Food Fight Restaurant Group is looking at changes to its business model from employee salary to building structure in order to stay afloat post pandemic.

“We need to change and educate. It’s our fault, but we have taught guests to expect large portions, farm-to-table food and low prices,” said Greg Frank, managing partner of Food Fight. “In the best of times that’s a dicey model, and at times like this it’s a disaster.”

He told a Madison Rotary Club meeting yesterday that in a good year, restaurants make about a 5 percent profit, “leaving little room for error.” But the COVID-19 pandemic changed things rapidly. Frank noted tens of thousands of restaurants have closed nationwide. Madison lost some of its favorite locations, too.

“Our sales are half of what they were last year,” he said. “Come October if we’re not able to seat indoors, it’ll be a tough winter. So I’m really hopeful for a vaccine.”

Food Fight’s 21 businesses employed 1,000 employees pre-pandemic. It had to lay off about two-thirds of its staff, and is still not back up to previous employment numbers. 

Frank explained that just like every other full-service business, restaurants had to come up with a new business model overnight: expanding delivery, online ordering, curbside pickup, partnerships and lobbying for personal protective equipment. Food Fight had to negotiate with its banks and landlords in order to stay afloat — all while making sure its staff and customers were safe. 

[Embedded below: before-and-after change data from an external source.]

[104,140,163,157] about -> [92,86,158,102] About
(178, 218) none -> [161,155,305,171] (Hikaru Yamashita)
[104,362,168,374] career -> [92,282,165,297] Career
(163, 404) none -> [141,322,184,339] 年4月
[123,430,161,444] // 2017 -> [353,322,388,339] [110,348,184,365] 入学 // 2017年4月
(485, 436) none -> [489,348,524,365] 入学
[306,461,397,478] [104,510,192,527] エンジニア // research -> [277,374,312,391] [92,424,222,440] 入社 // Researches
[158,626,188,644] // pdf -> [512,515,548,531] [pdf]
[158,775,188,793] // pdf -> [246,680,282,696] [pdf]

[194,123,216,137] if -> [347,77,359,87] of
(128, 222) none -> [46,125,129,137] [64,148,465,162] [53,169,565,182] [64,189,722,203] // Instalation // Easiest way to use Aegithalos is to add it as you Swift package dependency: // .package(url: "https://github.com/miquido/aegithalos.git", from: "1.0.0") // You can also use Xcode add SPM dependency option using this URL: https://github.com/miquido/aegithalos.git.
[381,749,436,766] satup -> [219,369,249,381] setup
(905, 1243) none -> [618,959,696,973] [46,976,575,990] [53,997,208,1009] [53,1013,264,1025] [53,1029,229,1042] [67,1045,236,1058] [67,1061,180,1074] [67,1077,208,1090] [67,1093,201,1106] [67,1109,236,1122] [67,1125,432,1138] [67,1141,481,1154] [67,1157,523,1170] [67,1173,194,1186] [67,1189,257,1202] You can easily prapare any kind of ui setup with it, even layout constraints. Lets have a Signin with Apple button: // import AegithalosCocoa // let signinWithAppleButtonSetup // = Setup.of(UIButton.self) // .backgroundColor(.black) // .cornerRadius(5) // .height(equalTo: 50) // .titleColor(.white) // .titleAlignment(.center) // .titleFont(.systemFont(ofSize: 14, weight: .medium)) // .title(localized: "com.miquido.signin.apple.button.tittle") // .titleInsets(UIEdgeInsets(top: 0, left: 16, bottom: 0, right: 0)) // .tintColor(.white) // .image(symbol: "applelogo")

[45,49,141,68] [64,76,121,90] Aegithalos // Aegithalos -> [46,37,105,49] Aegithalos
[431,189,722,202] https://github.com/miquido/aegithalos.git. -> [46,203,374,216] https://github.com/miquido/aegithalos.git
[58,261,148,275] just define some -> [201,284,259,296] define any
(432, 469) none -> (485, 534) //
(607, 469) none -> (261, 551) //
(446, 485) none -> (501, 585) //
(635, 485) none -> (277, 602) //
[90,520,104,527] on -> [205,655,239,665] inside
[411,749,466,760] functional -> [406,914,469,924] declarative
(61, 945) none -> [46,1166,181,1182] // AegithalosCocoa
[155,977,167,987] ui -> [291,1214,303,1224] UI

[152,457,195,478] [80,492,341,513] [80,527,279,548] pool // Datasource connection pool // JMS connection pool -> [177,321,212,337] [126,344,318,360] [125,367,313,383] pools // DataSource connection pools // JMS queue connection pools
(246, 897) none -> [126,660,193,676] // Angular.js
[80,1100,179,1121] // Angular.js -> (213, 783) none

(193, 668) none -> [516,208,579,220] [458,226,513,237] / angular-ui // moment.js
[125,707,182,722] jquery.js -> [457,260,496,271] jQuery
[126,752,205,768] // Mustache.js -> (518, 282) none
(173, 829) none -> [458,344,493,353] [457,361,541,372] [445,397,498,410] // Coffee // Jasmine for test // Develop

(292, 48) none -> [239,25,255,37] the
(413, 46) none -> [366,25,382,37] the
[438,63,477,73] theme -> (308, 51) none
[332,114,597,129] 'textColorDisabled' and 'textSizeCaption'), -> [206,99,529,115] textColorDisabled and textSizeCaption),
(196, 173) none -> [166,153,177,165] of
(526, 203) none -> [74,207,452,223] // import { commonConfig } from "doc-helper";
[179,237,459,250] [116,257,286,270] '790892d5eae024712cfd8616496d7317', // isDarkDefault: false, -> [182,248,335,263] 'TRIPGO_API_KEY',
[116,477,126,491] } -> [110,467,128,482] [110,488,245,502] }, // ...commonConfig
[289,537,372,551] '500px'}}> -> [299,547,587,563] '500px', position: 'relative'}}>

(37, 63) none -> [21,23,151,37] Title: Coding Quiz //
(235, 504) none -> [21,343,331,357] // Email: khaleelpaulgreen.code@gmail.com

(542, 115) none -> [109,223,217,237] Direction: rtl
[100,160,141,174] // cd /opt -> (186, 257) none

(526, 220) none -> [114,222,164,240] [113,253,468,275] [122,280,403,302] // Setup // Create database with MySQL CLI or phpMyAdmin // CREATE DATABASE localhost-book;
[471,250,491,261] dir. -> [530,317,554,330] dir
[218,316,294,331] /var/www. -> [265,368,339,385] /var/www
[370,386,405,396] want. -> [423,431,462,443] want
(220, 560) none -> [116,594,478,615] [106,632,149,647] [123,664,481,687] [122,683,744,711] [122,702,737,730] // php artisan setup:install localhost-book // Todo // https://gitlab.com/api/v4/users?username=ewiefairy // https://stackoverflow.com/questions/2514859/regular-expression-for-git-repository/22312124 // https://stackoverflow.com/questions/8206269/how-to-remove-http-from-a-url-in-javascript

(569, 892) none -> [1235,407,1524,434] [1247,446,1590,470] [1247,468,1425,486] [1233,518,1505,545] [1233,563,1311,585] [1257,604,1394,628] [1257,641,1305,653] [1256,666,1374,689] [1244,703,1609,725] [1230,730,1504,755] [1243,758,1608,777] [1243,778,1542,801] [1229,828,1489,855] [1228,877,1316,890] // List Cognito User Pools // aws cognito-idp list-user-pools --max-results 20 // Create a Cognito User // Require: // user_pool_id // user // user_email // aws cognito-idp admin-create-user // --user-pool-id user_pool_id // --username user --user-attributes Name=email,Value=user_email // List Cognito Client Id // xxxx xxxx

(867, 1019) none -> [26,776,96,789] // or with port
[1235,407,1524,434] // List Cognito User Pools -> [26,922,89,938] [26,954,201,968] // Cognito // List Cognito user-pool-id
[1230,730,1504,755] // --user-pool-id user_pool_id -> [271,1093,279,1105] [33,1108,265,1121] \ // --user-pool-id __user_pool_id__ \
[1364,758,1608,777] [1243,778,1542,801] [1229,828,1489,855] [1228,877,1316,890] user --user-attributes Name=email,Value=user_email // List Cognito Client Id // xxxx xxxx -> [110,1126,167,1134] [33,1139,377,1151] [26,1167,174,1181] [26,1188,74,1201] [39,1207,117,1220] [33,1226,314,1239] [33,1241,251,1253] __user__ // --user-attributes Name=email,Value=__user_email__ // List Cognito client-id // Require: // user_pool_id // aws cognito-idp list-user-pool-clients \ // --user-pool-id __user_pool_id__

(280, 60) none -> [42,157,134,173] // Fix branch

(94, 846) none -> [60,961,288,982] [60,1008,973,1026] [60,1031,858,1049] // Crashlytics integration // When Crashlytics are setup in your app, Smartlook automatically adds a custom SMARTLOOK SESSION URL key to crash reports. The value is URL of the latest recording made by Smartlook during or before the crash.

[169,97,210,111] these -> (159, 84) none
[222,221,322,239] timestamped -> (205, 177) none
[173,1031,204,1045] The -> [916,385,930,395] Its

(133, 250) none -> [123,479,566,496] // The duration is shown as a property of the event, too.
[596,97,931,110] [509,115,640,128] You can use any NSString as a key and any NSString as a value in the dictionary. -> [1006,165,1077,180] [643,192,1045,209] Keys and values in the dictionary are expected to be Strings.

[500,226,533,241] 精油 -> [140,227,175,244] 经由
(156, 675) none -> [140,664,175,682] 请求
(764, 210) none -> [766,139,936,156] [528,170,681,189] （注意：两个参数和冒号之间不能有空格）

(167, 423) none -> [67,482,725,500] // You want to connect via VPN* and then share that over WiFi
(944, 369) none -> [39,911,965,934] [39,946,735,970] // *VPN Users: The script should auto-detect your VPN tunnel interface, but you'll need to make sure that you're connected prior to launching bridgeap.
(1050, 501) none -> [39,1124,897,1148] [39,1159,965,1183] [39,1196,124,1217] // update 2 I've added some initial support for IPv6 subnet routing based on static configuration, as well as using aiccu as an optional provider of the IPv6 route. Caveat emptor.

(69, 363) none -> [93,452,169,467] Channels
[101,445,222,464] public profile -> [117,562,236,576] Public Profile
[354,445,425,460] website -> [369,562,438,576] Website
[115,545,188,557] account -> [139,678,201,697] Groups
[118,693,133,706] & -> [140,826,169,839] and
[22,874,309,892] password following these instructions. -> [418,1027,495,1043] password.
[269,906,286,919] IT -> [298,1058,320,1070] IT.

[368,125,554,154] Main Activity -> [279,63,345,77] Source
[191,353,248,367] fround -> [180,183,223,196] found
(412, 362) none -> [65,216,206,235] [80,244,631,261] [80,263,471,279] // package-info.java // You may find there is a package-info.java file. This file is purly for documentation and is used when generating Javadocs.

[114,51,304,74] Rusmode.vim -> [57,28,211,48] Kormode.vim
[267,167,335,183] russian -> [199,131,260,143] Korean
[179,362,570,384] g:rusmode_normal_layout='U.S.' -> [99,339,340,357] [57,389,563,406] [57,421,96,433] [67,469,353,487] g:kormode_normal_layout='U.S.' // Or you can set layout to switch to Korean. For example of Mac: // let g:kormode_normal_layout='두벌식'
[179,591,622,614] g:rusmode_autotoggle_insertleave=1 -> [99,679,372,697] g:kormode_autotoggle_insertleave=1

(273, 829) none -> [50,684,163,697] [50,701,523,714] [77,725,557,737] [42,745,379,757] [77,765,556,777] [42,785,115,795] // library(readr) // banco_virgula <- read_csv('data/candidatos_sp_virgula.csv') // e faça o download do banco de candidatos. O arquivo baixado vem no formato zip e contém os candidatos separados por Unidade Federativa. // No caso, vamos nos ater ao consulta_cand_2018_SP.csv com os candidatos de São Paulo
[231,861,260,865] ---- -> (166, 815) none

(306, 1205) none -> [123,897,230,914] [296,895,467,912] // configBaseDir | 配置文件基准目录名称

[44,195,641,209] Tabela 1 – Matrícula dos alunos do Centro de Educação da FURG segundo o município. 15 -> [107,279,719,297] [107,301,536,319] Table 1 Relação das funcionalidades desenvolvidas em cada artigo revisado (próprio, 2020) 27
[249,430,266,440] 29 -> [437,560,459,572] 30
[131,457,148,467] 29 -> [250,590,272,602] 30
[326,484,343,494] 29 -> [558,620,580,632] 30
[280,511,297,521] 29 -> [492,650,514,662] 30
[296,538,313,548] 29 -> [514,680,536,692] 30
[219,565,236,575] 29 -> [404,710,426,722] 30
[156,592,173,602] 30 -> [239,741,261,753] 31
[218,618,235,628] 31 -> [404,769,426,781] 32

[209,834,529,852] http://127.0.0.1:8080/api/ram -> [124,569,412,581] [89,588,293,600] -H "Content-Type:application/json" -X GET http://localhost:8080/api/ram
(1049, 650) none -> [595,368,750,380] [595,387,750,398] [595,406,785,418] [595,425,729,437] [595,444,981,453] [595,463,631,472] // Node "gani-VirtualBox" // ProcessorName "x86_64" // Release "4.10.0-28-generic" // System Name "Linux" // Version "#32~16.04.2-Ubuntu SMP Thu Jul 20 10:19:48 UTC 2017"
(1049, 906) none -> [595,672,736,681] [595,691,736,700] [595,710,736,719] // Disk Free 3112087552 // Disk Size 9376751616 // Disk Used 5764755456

Some adjustments are expected to continue post-pandemic, such as cancelled buffets, smaller dining rooms and even limited hours or days open per week. With outdoor seating becoming the new normal, fine dining — almost always indoor — is likely to take a hit. Frank also predicted more prepackaged or take-and-bake items and even “ghost kitchens” that centralize multiple restaurants to one kitchen making it easier for delivery drivers.

Even further, Frank suggested changes to the labor model.

“The industry is labor intensive. It has historically not been the highest paying, and the work is not easy,” he said. “Our cooks average well over $15 an hour with a good benefits package. That does come with a cost. And if you can’t raise prices enough to support it then it makes some tough choices.”

Frank noted that the Euro-model — fixed price and no tip — or the one-fair-wage model — everyone is paid the same and tips are split among everyone — may become the new normal. 

Additionally, efficiency in all areas of the restaurants will be essential: smaller menus, no wasted kitchen space and an adjusted pricing model.

“The food and labor accounting for up to 75 percent or more of sales; there isn’t much left to cover the rest,” he said, adding that a diversified revenue stream is something that Food Fight is looking into.

“We need to not rely on the person walking in the door and figure out ways to bring in other income in other ways,” he said. “I don’t know what that looks like… we’ll see where that goes.”